The required output is the exact run of lines in the listing below from the line holding "flex-direction: column ->" through the line holding "width: 322px ->", with no pictures.

## RECORDS
# # #

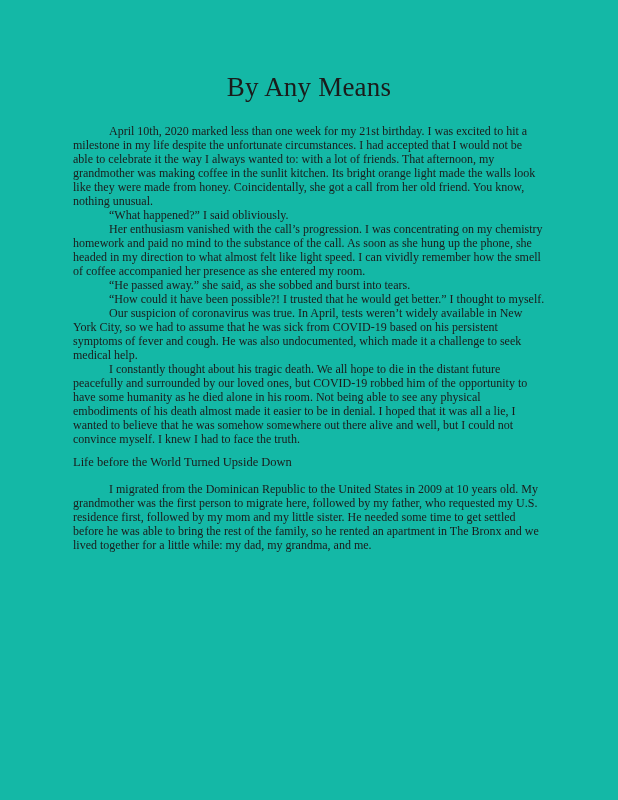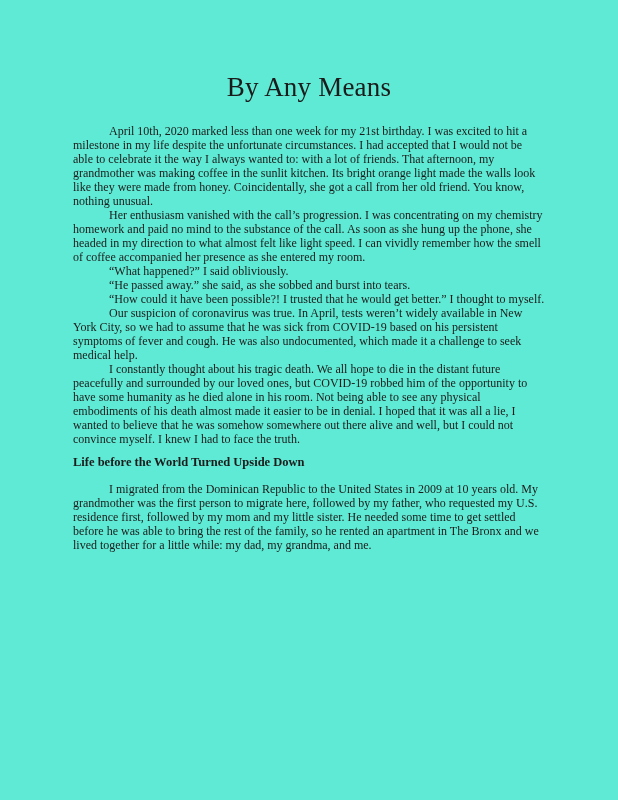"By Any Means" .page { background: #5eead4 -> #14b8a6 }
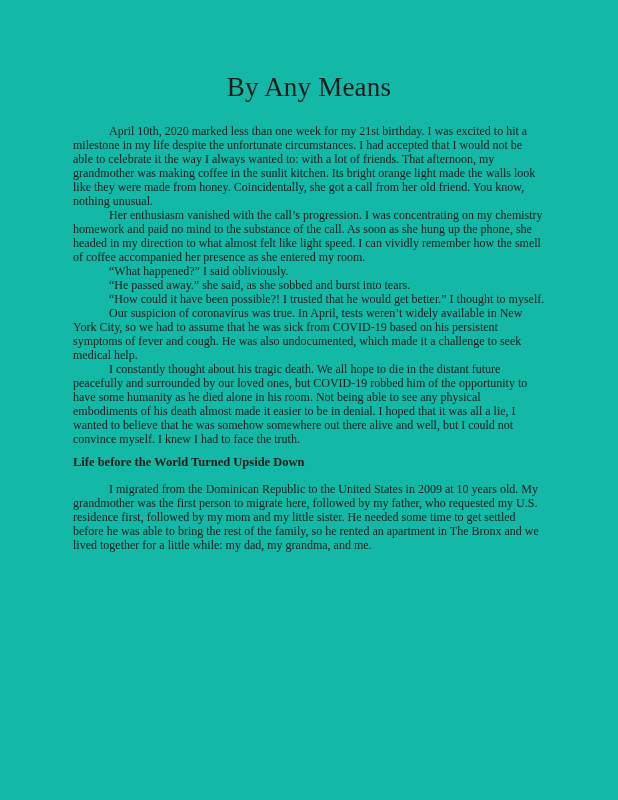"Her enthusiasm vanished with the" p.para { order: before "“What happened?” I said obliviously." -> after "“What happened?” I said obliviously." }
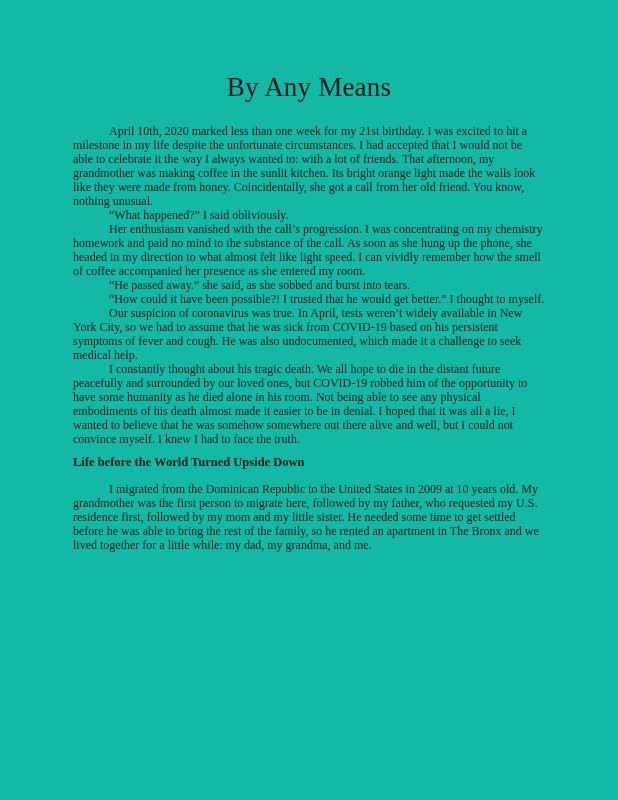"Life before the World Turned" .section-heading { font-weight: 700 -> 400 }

# # #

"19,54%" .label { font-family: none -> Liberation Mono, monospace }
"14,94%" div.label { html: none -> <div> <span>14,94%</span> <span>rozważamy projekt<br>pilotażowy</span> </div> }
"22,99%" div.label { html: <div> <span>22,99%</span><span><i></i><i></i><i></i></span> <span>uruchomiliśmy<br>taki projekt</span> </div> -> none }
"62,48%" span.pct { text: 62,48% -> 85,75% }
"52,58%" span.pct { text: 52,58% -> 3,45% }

# # #

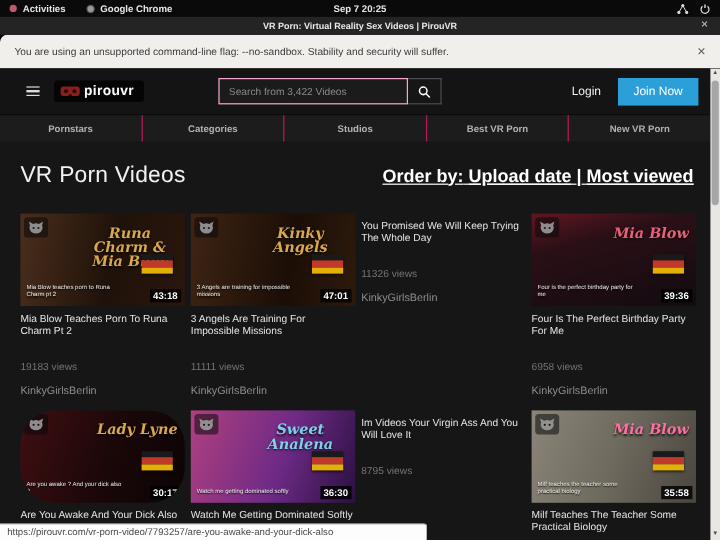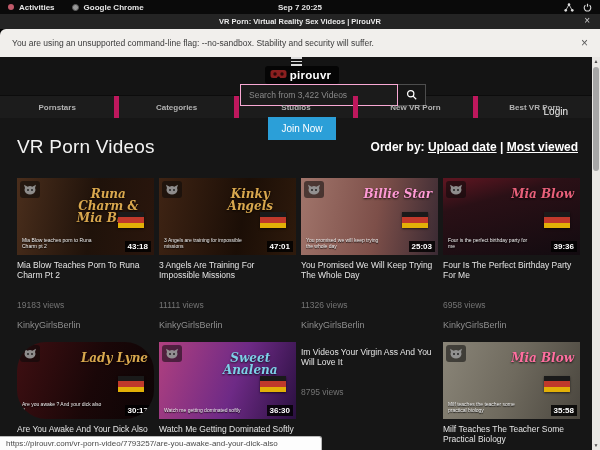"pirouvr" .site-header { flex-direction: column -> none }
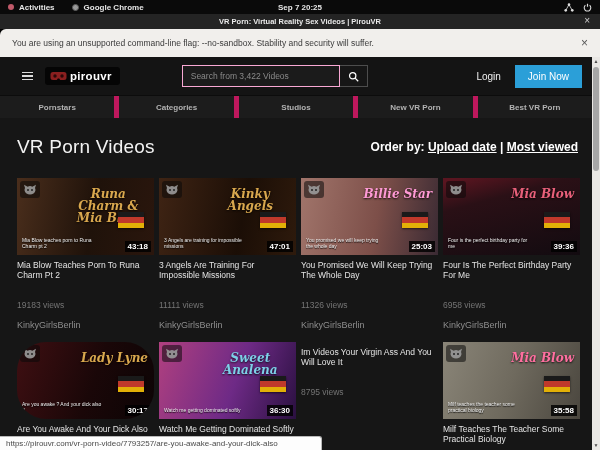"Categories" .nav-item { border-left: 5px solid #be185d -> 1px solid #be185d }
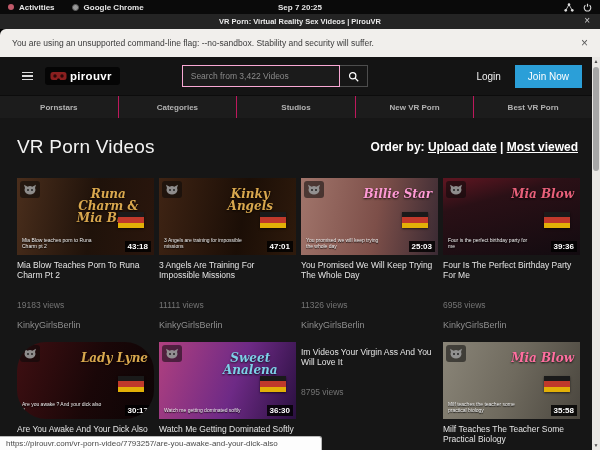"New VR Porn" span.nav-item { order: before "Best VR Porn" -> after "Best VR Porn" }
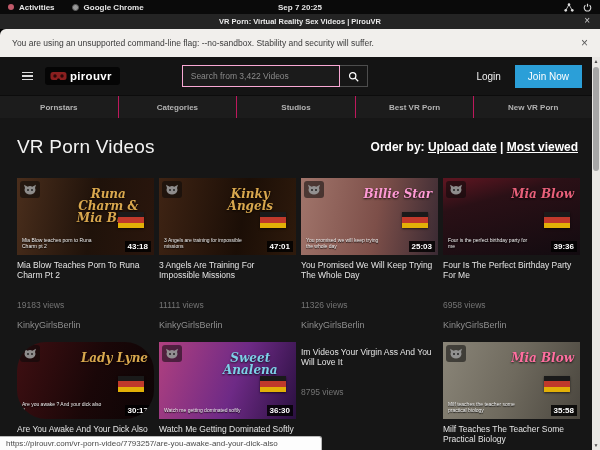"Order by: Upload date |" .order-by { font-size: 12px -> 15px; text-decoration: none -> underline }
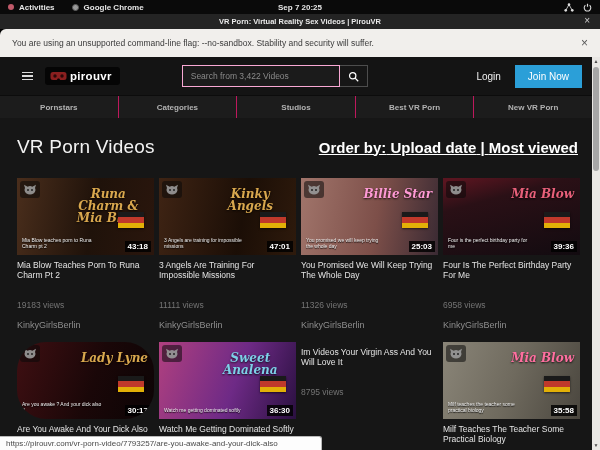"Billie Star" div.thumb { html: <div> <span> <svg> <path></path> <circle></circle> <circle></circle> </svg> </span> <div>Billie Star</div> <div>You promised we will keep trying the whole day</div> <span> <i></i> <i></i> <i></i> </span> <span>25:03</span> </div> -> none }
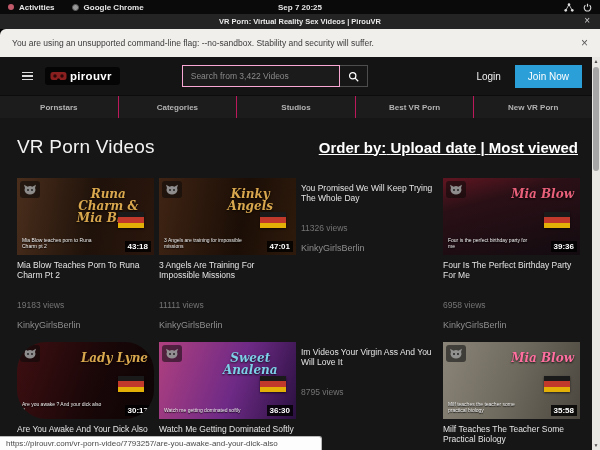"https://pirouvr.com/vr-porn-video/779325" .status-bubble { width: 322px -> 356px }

# # #

## RESPONSE
"pirouvr" .site-header { flex-direction: column -> none }
"Categories" .nav-item { border-left: 5px solid #be185d -> 1px solid #be185d }
"New VR Porn" span.nav-item { order: before "Best VR Porn" -> after "Best VR Porn" }
"Order by: Upload date |" .order-by { font-size: 12px -> 15px; text-decoration: none -> underline }
"Billie Star" div.thumb { html: <div> <span> <svg> <path></path> <circle></circle> <circle></circle> </svg> </span> <div>Billie Star</div> <div>You promised we will keep trying the whole day</div> <span> <i></i> <i></i> <i></i> </span> <span>25:03</span> </div> -> none }
"https://pirouvr.com/vr-porn-video/779325" .status-bubble { width: 322px -> 356px }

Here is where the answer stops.